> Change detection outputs
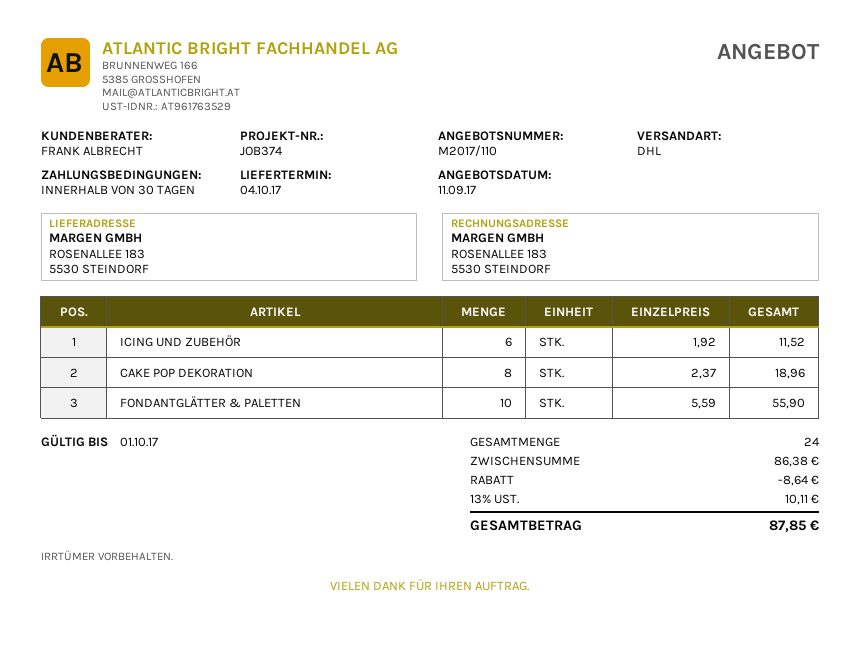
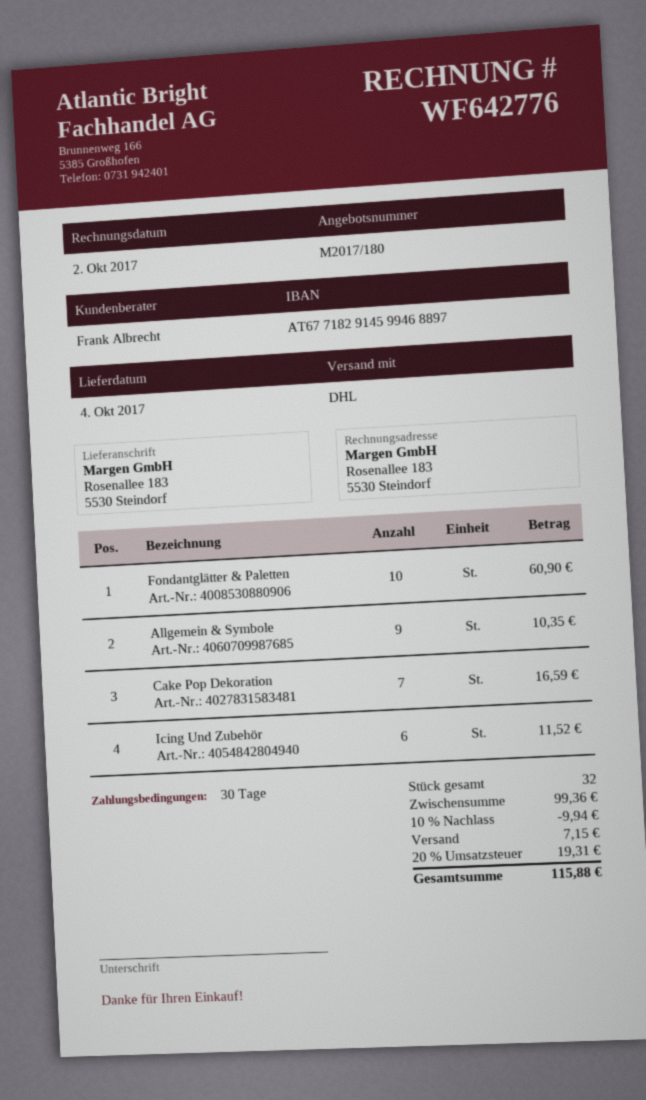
quote number: M2017/110 -> M2017/180
CAKE POP DEKORATION: 8 for 18.96 -> 7 for 16.59
FONDANTGLÄTTER & PALETTEN: 10 for 55.90 -> 10 for 60.90
Allgemein & Symbole: none -> 9 for 10.35
total quantity: 24 -> 32
subtotal: 86.38 -> 99.36
discount: 8.64 -> 9.94
shipping: none -> 7.15
tax: 13% = 10.11 -> 20% = 19.31
total: 87.85 -> 115.88

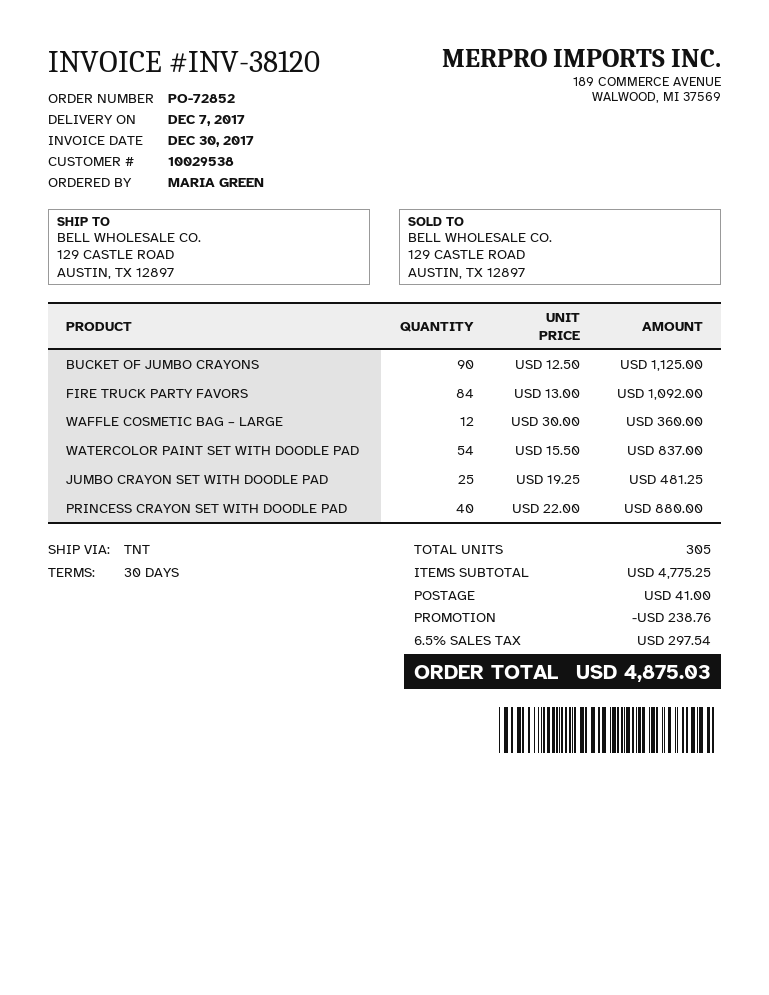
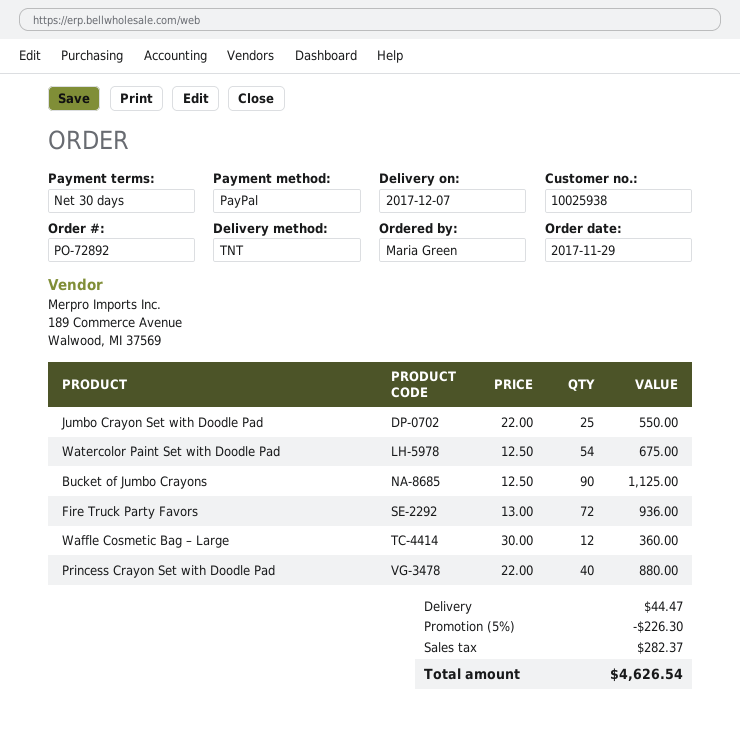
order number: PO-72852 -> PO-72892
customer number: 10029538 -> 10025938
FIRE TRUCK PARTY FAVORS: 84 x 13.00 = 1092.00 -> 72 x 13.00 = 936.00
WATERCOLOR PAINT SET WITH DOODLE PAD: 54 x 15.50 = 837.00 -> 54 x 12.50 = 675.00
JUMBO CRAYON SET WITH DOODLE PAD: 25 x 19.25 = 481.25 -> 25 x 22.00 = 550.00
discount: 238.76 -> 226.30
shipping: 41.00 -> 44.47
tax: 297.54 -> 282.37
total: 4875.03 -> 4626.54

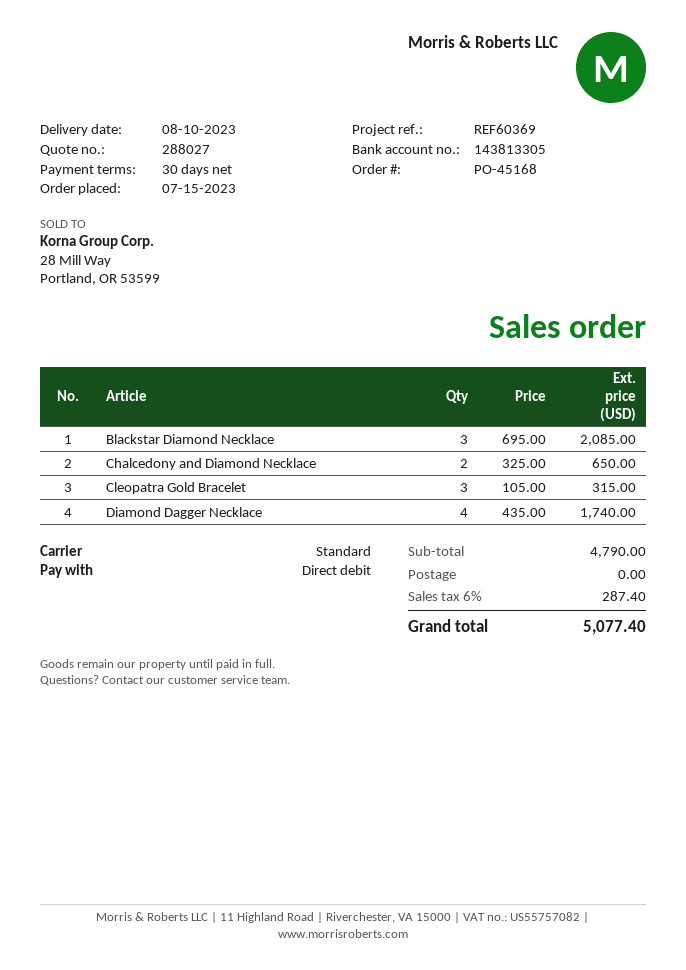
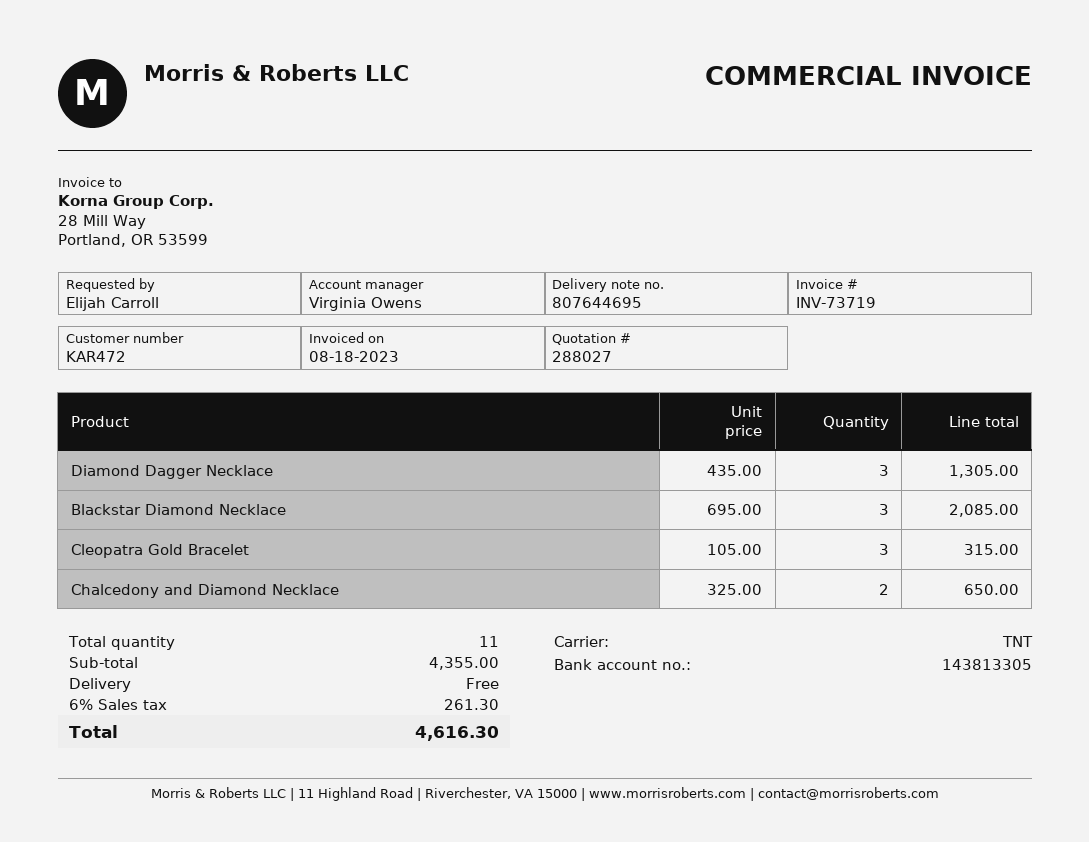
shipping method: standard -> TNT
Diamond Dagger Necklace: 4 x 435.00 = 1740.00 -> 3 x 435.00 = 1305.00
subtotal: 4790.00 -> 4355.00
tax: 6% = 287.40 -> 6% = 261.30
total: 5077.40 -> 4616.30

> GOAL OF THE EXERCISE
Restate the data word for word while omitting each picture.

> YOUR RESPONSE
quote number: M2017/110 -> M2017/180
CAKE POP DEKORATION: 8 for 18.96 -> 7 for 16.59
FONDANTGLÄTTER & PALETTEN: 10 for 55.90 -> 10 for 60.90
Allgemein & Symbole: none -> 9 for 10.35
total quantity: 24 -> 32
subtotal: 86.38 -> 99.36
discount: 8.64 -> 9.94
shipping: none -> 7.15
tax: 13% = 10.11 -> 20% = 19.31
total: 87.85 -> 115.88

order number: PO-72852 -> PO-72892
customer number: 10029538 -> 10025938
FIRE TRUCK PARTY FAVORS: 84 x 13.00 = 1092.00 -> 72 x 13.00 = 936.00
WATERCOLOR PAINT SET WITH DOODLE PAD: 54 x 15.50 = 837.00 -> 54 x 12.50 = 675.00
JUMBO CRAYON SET WITH DOODLE PAD: 25 x 19.25 = 481.25 -> 25 x 22.00 = 550.00
discount: 238.76 -> 226.30
shipping: 41.00 -> 44.47
tax: 297.54 -> 282.37
total: 4875.03 -> 4626.54

shipping method: standard -> TNT
Diamond Dagger Necklace: 4 x 435.00 = 1740.00 -> 3 x 435.00 = 1305.00
subtotal: 4790.00 -> 4355.00
tax: 6% = 287.40 -> 6% = 261.30
total: 5077.40 -> 4616.30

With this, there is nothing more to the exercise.